フィエロの歌は「踊ろう」「脳みそ」「星屑」を繰り返してるだけっぽい。「僕たちは星屑、屑だけど星でもあるさ」は、言いたいことはわかるし言葉としては好きだけど、耳で聞くだけだと何か変・・・。
原詩は知りませんが、あそこまで「脳みそ」連発する理由が、後日オズの映画を見てわかりました。ドロシーのお供3人に足りないものがあるなんて設定すっかり忘れてた。

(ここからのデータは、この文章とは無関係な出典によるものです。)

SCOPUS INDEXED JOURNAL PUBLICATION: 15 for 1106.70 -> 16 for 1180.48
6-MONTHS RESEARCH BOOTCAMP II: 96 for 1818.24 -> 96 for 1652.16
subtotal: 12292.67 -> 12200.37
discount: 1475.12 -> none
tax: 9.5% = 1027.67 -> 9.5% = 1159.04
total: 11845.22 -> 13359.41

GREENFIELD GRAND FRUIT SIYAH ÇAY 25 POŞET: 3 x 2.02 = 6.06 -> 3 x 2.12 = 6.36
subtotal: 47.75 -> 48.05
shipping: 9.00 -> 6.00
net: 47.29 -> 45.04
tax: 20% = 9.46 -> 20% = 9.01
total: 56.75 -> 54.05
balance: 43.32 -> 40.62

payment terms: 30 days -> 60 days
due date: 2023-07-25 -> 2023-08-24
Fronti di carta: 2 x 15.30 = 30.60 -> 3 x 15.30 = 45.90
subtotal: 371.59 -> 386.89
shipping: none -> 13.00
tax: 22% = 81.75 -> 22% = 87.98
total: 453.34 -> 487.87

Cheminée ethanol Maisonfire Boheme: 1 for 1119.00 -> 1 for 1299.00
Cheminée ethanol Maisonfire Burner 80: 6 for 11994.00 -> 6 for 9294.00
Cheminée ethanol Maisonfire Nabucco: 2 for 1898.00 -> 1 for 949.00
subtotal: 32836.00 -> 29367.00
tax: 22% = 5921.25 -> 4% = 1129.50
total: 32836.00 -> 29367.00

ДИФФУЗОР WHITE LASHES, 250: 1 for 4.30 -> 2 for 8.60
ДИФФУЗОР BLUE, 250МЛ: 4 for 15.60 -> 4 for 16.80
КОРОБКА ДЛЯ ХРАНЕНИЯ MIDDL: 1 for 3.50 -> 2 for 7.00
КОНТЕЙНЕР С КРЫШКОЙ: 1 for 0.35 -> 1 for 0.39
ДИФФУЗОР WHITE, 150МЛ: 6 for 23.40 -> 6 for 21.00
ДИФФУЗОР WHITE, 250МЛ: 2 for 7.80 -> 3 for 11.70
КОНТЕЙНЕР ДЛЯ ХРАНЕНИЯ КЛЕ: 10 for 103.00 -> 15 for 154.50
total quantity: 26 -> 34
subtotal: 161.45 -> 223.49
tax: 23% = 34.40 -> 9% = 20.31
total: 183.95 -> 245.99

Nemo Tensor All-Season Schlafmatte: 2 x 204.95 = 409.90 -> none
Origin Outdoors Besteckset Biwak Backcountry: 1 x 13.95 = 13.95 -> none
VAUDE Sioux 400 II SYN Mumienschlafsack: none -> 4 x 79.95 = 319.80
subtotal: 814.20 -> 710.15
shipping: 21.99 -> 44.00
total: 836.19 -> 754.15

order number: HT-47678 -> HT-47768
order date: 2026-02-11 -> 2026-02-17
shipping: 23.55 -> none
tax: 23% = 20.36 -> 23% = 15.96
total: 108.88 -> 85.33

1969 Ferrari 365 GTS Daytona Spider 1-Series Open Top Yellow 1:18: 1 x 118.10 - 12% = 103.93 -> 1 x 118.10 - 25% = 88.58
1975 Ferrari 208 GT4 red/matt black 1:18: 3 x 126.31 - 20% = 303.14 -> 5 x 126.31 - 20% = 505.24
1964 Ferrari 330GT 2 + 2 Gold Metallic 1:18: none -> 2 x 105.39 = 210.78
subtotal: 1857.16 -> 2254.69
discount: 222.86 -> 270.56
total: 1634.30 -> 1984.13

主役3人の関係が何となく「アイーダ」と重なっていたせいもあり、フィエロはラダメス系の女たらしの甘々おぼっちゃんだと思ってたら、そうでもなかったです。いい奴だ。
李フィエロの声と歌い方が、もろに好みでした。声の伸ばし方が好きです。
かかしに変えられても文句ひとつ言わずに、逆に感謝するところが凄いよね。まあ魔法の国だから許容できるんだろうけど。

エルファバが、前半で力強く「できるわ!」と歌っているのと同じメロディで、後半「できない・・・」と歌うのが、とても切ないです。
1幕前半では自信なさげで頑なな女の子だったのが、2幕では堂々とした大人の女へ変貌されていて、別人のようでした。すごいなあ。
沼尾グリンダ、終盤は少し声がつらそうでした。グリンダも歌多いから大変だなあ。
ボックは、小人といえるほどの低身長ではないけどいいのだろうか。
どうしても「ポック」に聞こえるんですが、ランペルとランプルみたいなものかな。

考えてみたら、魔法が出てくる四季ミュージカルって意外と少ないような・・・マジョリンと人猫と青い鳥とBBぐらい?
ちなみに原作となった「オズの魔女記」は、舞台と違って色々とシビアな内容らしいですよ・・・。